Conclusion: In our cohort, higher SLEDAI-2K scores and the occurrence of LN flares were associated with a lower probability of response to therapy. A higher SDI score and a prolonged time to achieve REM/LLDAS serve as potential indicators of kidney function deterioration.
REFERENCES: [1] Gasparrotto M et al (Rheumatology Oxford, 2020), Franklyn K. et al (Ann. Rheum. Dis., 2016), van Vollenhoven RF (Lupus Sci.Med.,2021).
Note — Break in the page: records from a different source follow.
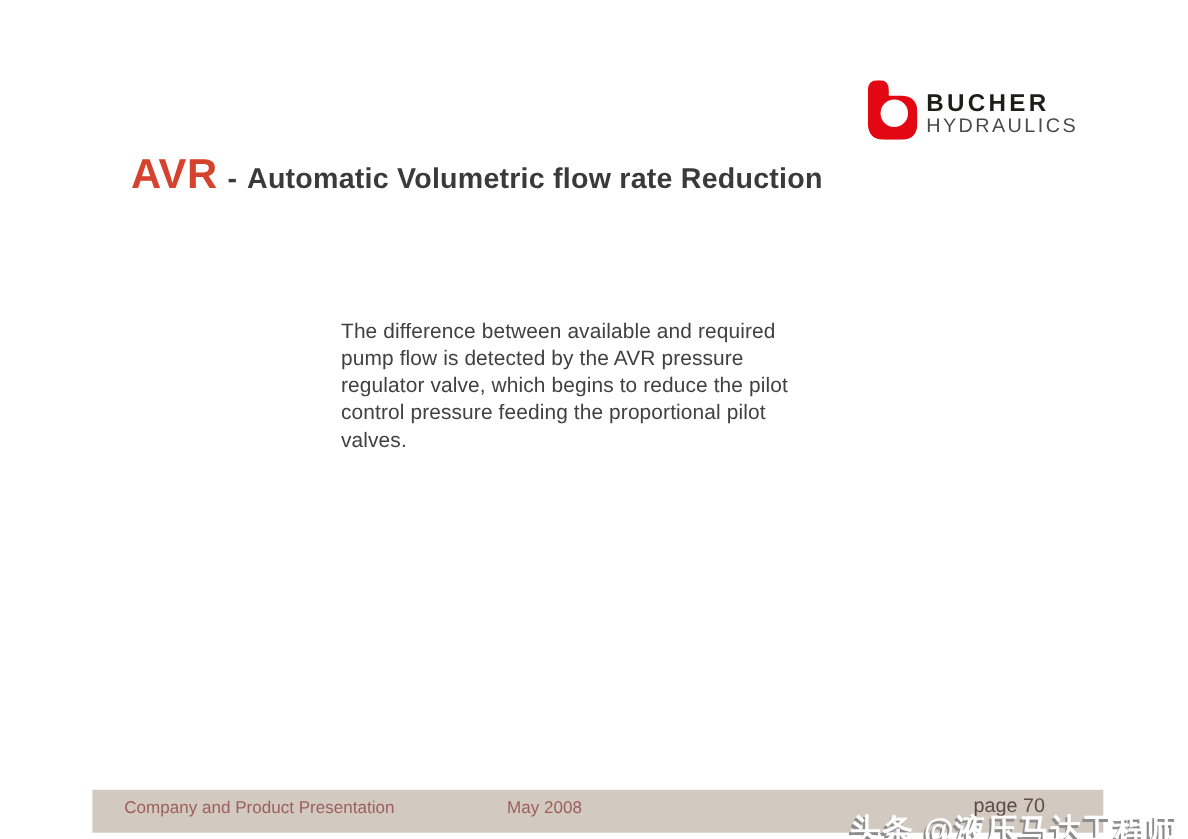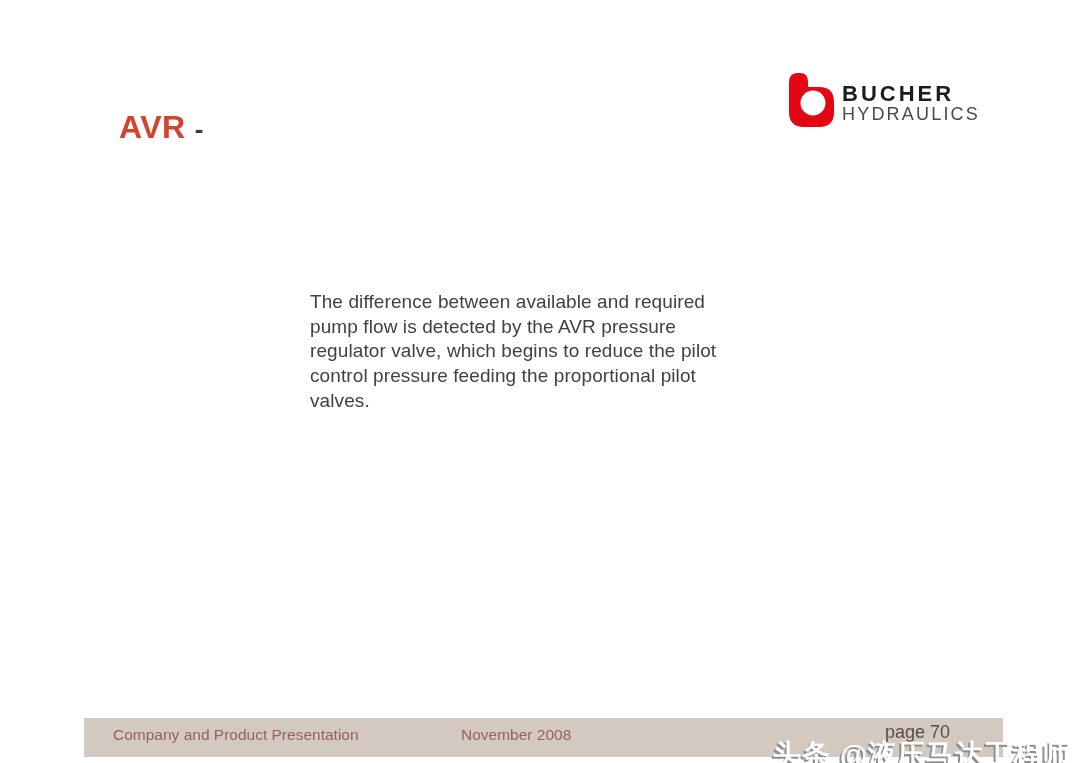--- a/index.html
+++ b/index.html
@@ -28,10 +28,11 @@
   }
   .title-highlight {
     color: var(--accent-red, #d5422d);
-    font-size: 32px;
+    font-size: 38px;
     font-weight: bold;
     line-height: 30px;
     letter-spacing: 0.5px;
+    margin-top: 32px;
   }
   .title-separator {
     color: var(--title-dark, #3a3a3a);

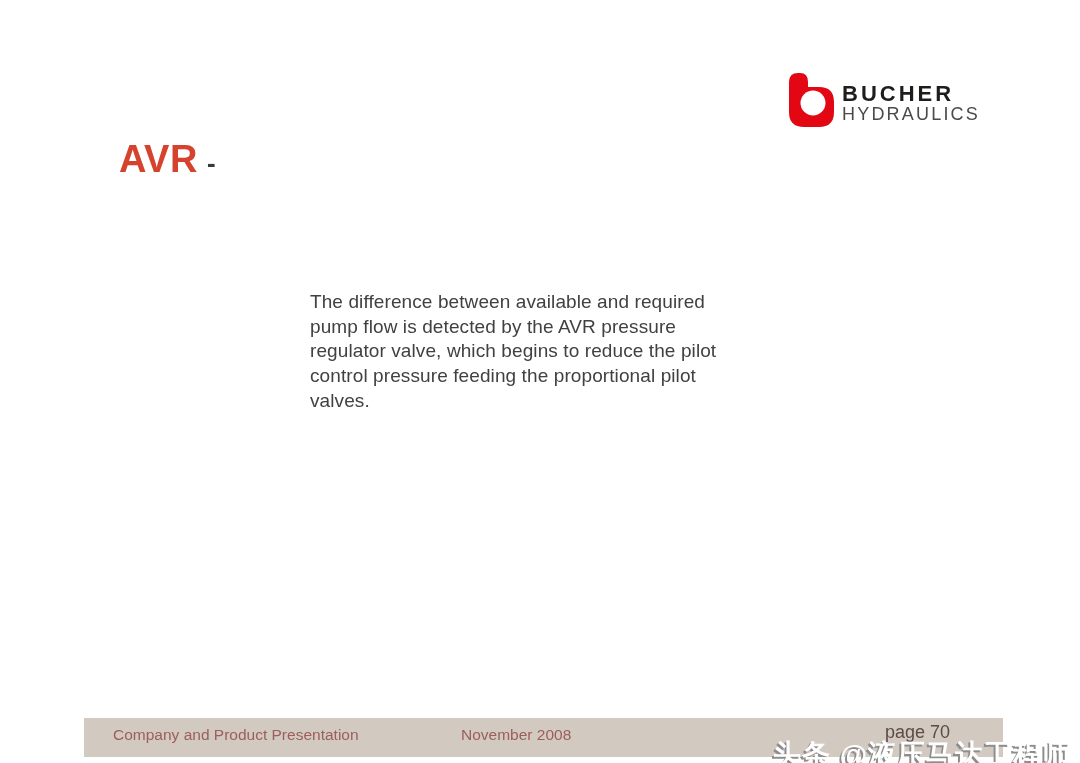--- a/index.html
+++ b/index.html
@@ -157,6 +157,7 @@
   <div class="title-row">
     <span class="title-highlight">AVR</span>
     <span class="title-separator">-</span>
+    <span class="title-text">Automatic Volumetric flow rate Reduction</span>
   </div>
 
   <div class="logo">

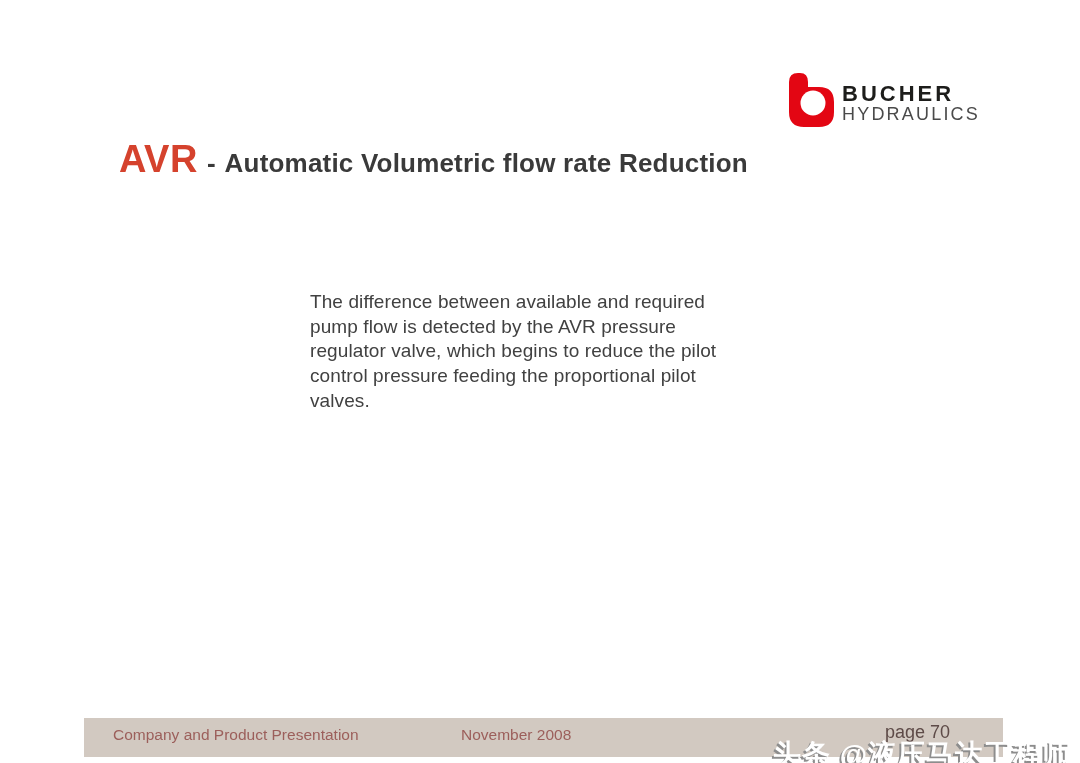--- a/index.html
+++ b/index.html
@@ -183,7 +183,7 @@
 
   <div class="footer-bar">
     <span class="footer-left">Company and Product Presentation</span>
-    <span class="footer-date">November 2008</span>
+    <span class="footer-date">May 2008</span>
     <span class="footer-page">page 70</span>
   </div>
 

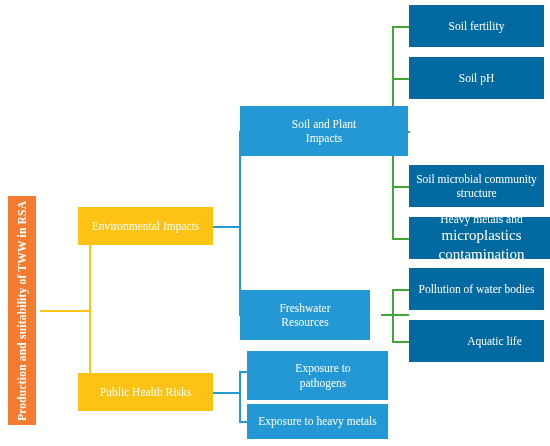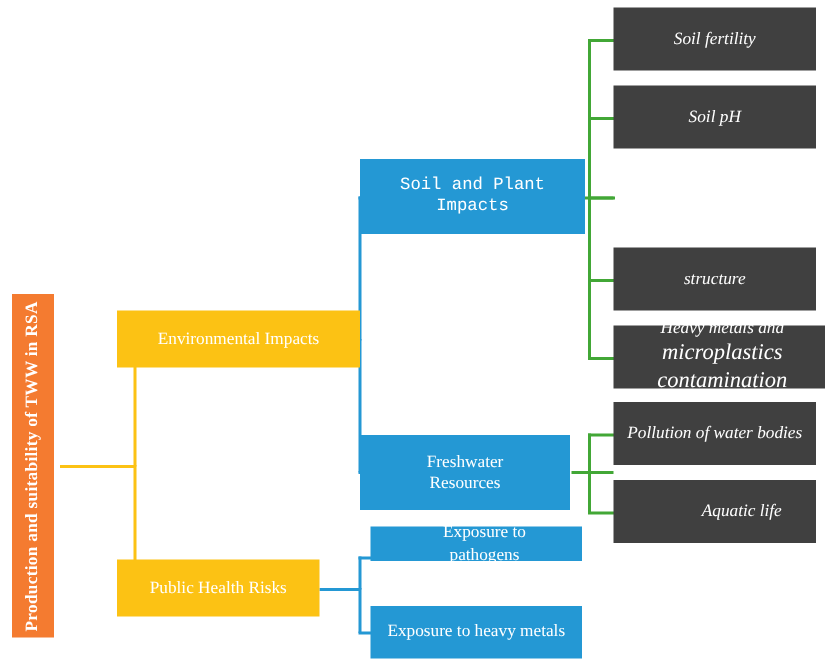--- a/index.html
+++ b/index.html
@@ -43,9 +43,8 @@
     font-size: 11.5px;
   }
   .node-l3 {
-    background: #404040;
+    background: #0369a1;
     font-size: 11.5px;
-    font-style: italic;
   }
   .conn {
     position: absolute;

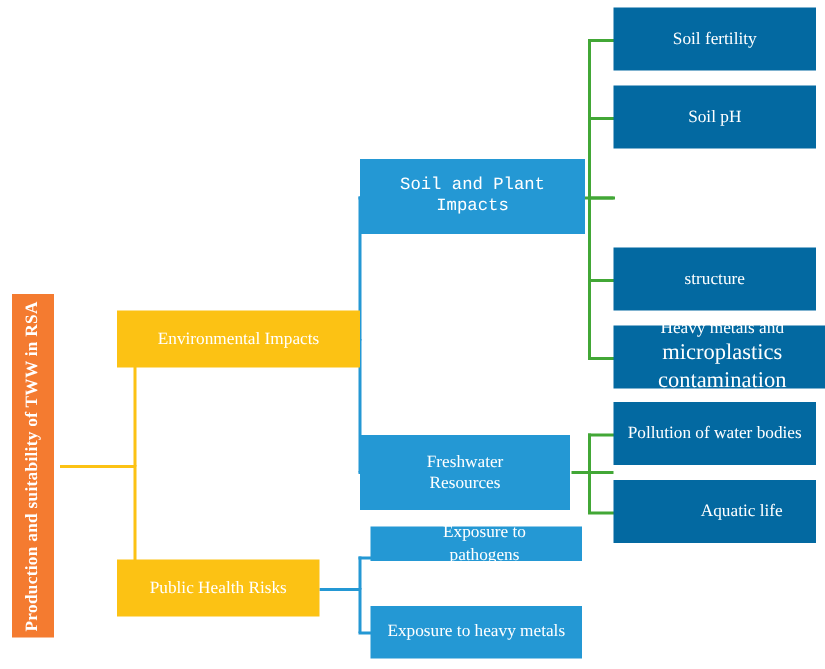--- a/index.html
+++ b/index.html
@@ -100,7 +100,7 @@
 
   <div class="node node-l1" style="left:78px; top:373px; width:135px; height:38px;">Public Health Risks</div>
 
-  <div class="node node-l2" style="left:240px; top:106px; width:150px; height:50px; flex-direction:column;font-family:Liberation Mono, monospace;">
+  <div class="node node-l2" style="left:240px; top:106px; width:168px; height:50px; flex-direction:column;">
     <span>Soil and Plant</span>
     <span>Impacts</span>
   </div>

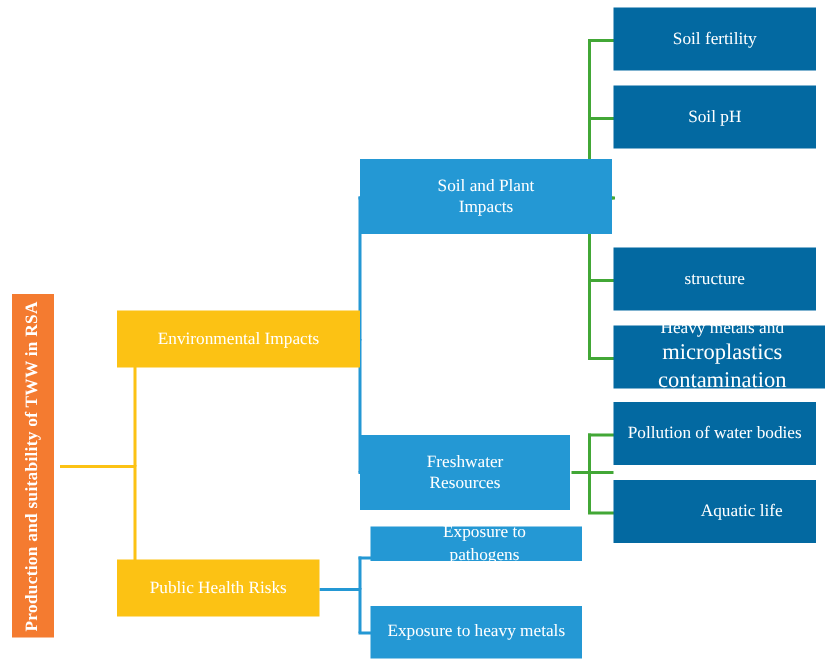--- a/index.html
+++ b/index.html
@@ -123,6 +123,7 @@
 
 
   <div class="node node-l3" style="left:409px; top:165px; width:135px; height:42px; flex-direction:column;">
+    <span>Soil microbial community</span>
     <span>structure</span>
   </div>
 

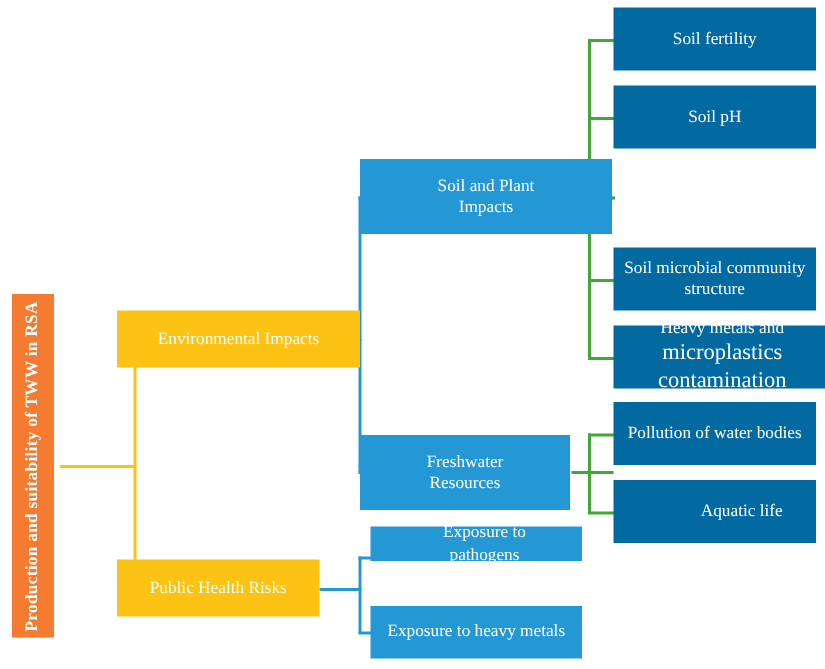--- a/index.html
+++ b/index.html
@@ -96,7 +96,7 @@
 
   <div class="node node-root" style="left:8px; top:196px; width:28px; height:229px;">Production and suitability of TWW in RSA</div>
 
-  <div class="node node-l1" style="left:78px; top:207px; width:162px; height:38px;">Environmental Impacts</div>
+  <div class="node node-l1" style="left:78px; top:207px; width:135px; height:38px;">Environmental Impacts</div>
 
   <div class="node node-l1" style="left:78px; top:373px; width:135px; height:38px;">Public Health Risks</div>
 

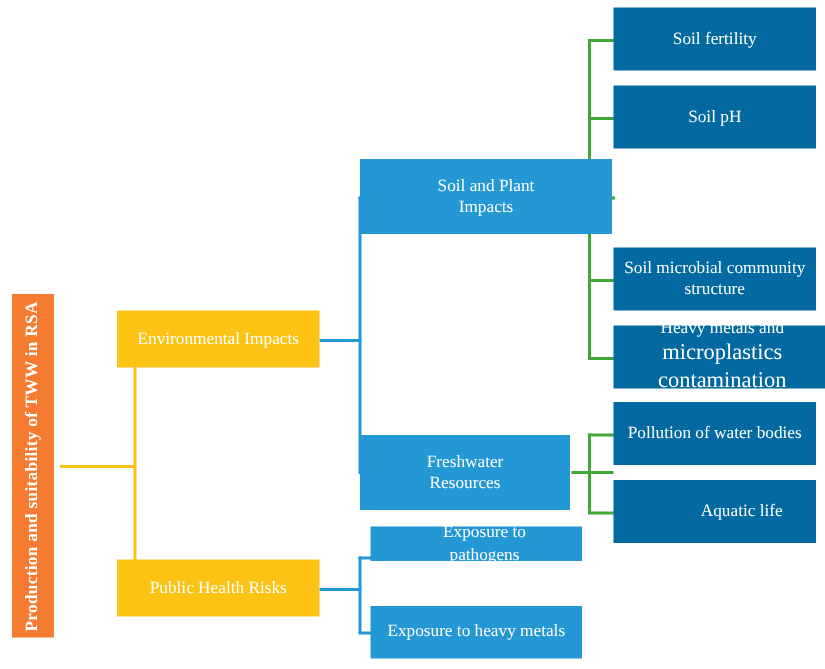--- a/index.html
+++ b/index.html
@@ -105,7 +105,7 @@
     <span>Impacts</span>
   </div>
 
-  <div class="node node-l2" style="left:240px; top:290px; width:140px; height:50px; flex-direction:column;">
+  <div class="node node-l2" style="left:240px; top:290px; width:130px; height:50px; flex-direction:column;">
     <span>Freshwater</span>
     <span>Resources</span>
   </div>

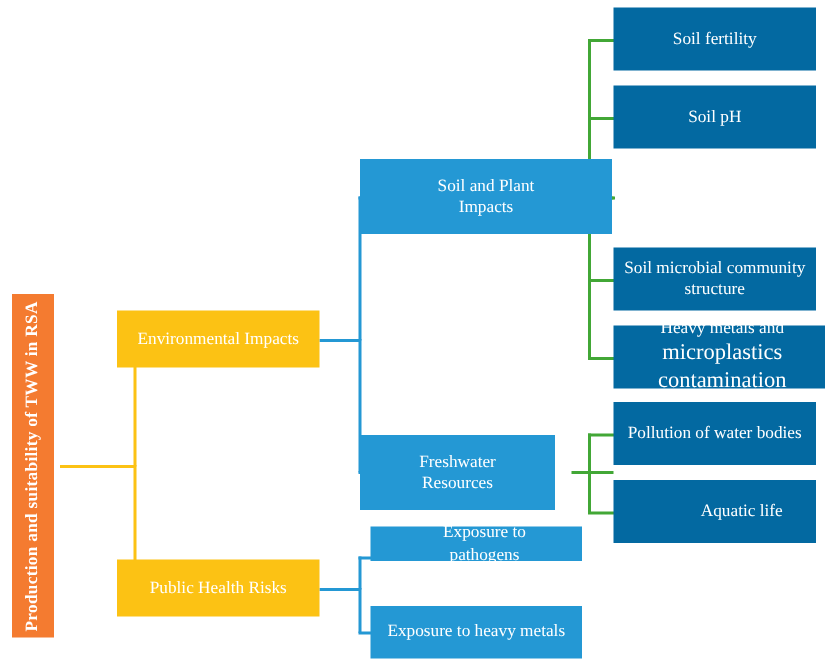--- a/index.html
+++ b/index.html
@@ -110,7 +110,7 @@
     <span>Resources</span>
   </div>
 
-  <div class="node node-l2" style="left:247px; top:351px; width:141px; height:23px; flex-direction:column;padding-left:15px;">
+  <div class="node node-l2" style="left:247px; top:351px; width:141px; height:49px; flex-direction:column;padding-left:15px;">
     <span>Exposure to</span>
     <span>pathogens</span>
   </div>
| Baseline characteristics (at histological diagnosis) | Total
| Proliferative
| Membranous
|
|---|---|---|---|
| Female, n (%) | 82 (94) | 38 (90) | 20 (100) |
| Age, (mean ± DS) | 33 (13) | 30 (11) | 30 (11) |
| Disease duration (years),(mean ± DS) | 4.6 (8.0) | 3.6 (6.7) | 3.1 (6.8) |
| Ethnicity | |||
| Caucasian, n (%) | 82 (94) | 38 (90) | 19 (95) |
| Afroamerican, n (%) | 3 (3.4) | 2 (4.8) | 1 (5) |
| Other, n (%) | 2 (2.3) | 2 (4.8) | 0 |
| Weight (kg), (mean ± DS) | 67 (16) | 70 (18) | 67 (14) |
| Height (cm), (mean ± DS) | 164 (7) | 164 (8) | 164 (7) |
| Smoker, n (%) | 39 (46) | 17 (41) | 9 (45) |
| Creatinine (mg/dl) (mean ± DS) | 1.08 (1.07) | 1.10 (1.09) | 0.74 (0.19) |
| Nephrosic range proteinuria, n (%) | 10 (16) | 6 (21) | 1 (5) |
| Anti-dsDNA positivity, n (%) | 69 (80) | 38 (90) | 13 (65) |
| SLEDAI-2K score, (mean ± DS) | 9 (4) | 10 (5) | 8 (2) |
| SLICC-SDI score (mean ± DS) | 1(1) | 0 (1) | 0 (1 |
Acknowledgements: NIL.
Disclosure of Interests: None declared.